▸ **What to do**:
From the first line to the last, copy the material word for word; pictures stay out.

▸ **Data for analysis**:
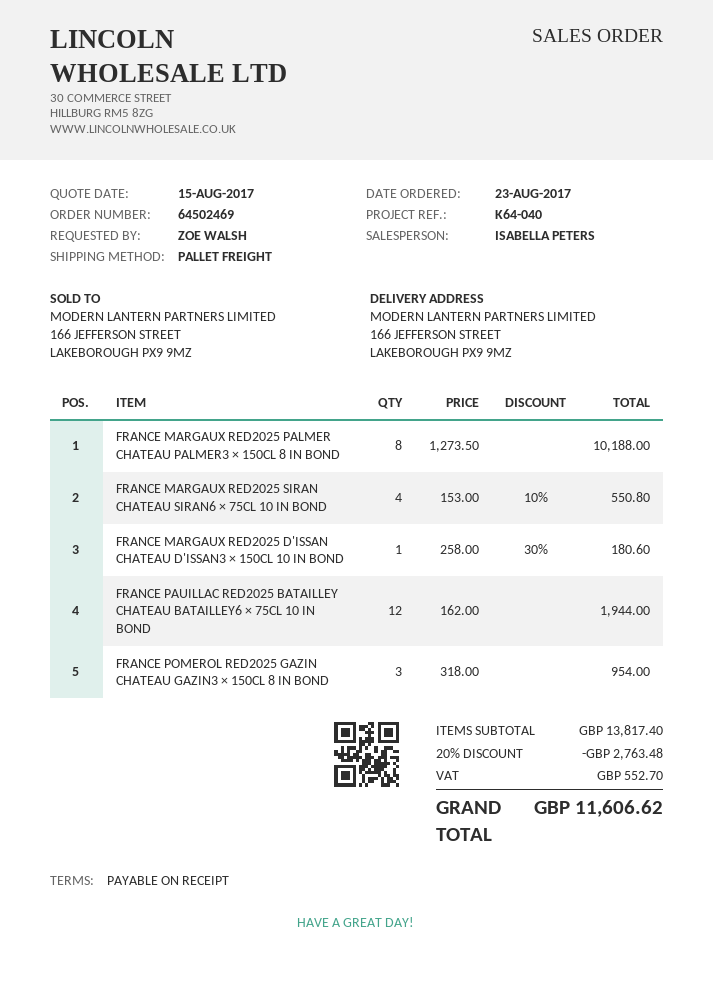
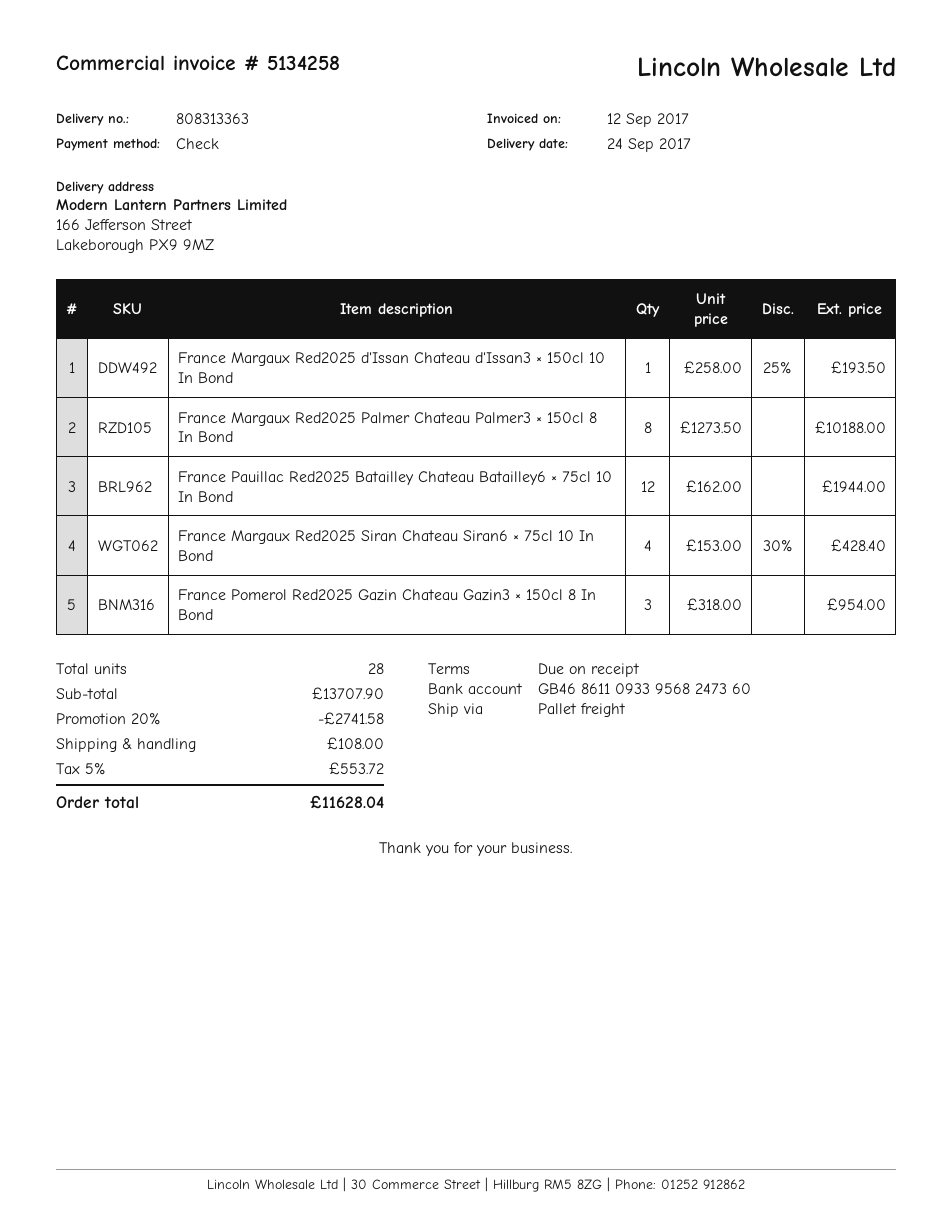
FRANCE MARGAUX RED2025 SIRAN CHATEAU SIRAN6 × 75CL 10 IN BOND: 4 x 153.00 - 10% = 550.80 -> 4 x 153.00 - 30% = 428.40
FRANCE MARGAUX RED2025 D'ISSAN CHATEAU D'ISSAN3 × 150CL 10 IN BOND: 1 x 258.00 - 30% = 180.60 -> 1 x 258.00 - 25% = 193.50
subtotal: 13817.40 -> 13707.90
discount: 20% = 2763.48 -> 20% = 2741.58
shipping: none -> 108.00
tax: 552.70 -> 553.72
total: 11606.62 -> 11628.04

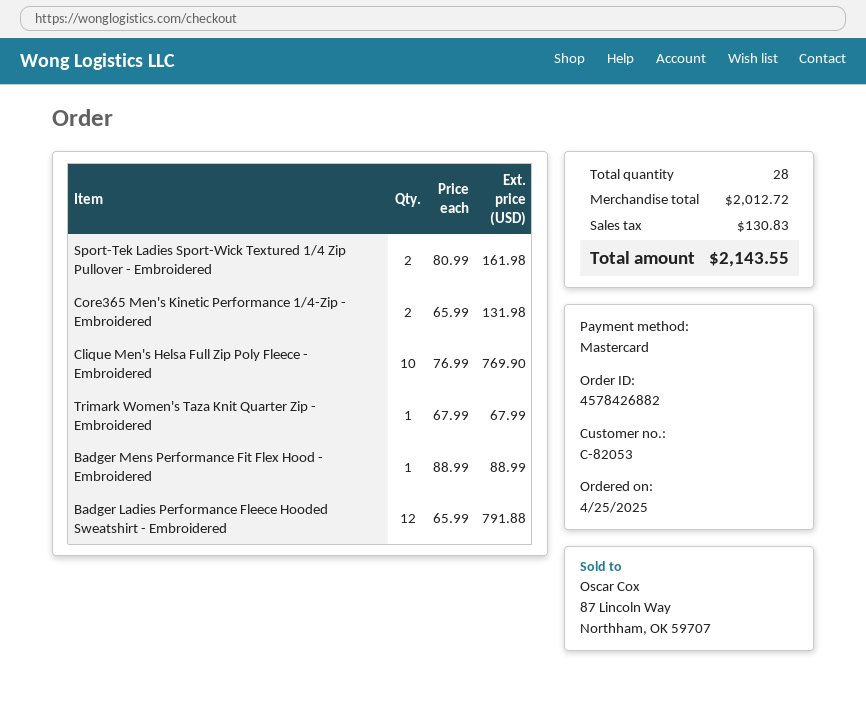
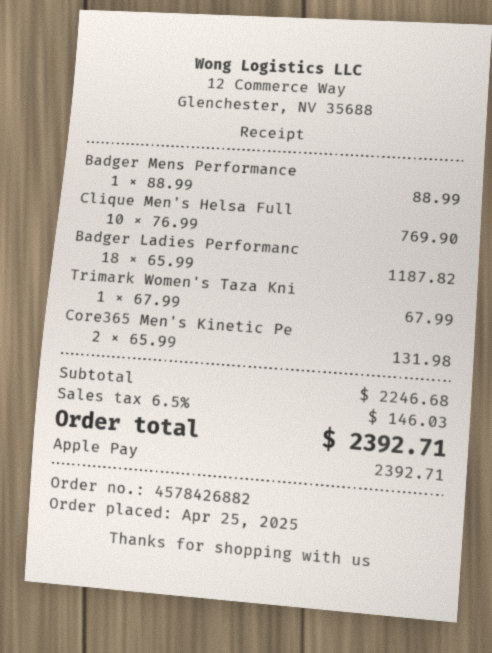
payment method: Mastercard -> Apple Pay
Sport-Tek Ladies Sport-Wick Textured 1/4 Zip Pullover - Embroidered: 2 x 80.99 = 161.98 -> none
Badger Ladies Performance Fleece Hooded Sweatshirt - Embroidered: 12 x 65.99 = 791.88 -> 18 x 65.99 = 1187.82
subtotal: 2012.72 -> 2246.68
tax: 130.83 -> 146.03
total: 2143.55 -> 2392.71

▸ **Exercise solution**:
FRANCE MARGAUX RED2025 SIRAN CHATEAU SIRAN6 × 75CL 10 IN BOND: 4 x 153.00 - 10% = 550.80 -> 4 x 153.00 - 30% = 428.40
FRANCE MARGAUX RED2025 D'ISSAN CHATEAU D'ISSAN3 × 150CL 10 IN BOND: 1 x 258.00 - 30% = 180.60 -> 1 x 258.00 - 25% = 193.50
subtotal: 13817.40 -> 13707.90
discount: 20% = 2763.48 -> 20% = 2741.58
shipping: none -> 108.00
tax: 552.70 -> 553.72
total: 11606.62 -> 11628.04

payment method: Mastercard -> Apple Pay
Sport-Tek Ladies Sport-Wick Textured 1/4 Zip Pullover - Embroidered: 2 x 80.99 = 161.98 -> none
Badger Ladies Performance Fleece Hooded Sweatshirt - Embroidered: 12 x 65.99 = 791.88 -> 18 x 65.99 = 1187.82
subtotal: 2012.72 -> 2246.68
tax: 130.83 -> 146.03
total: 2143.55 -> 2392.71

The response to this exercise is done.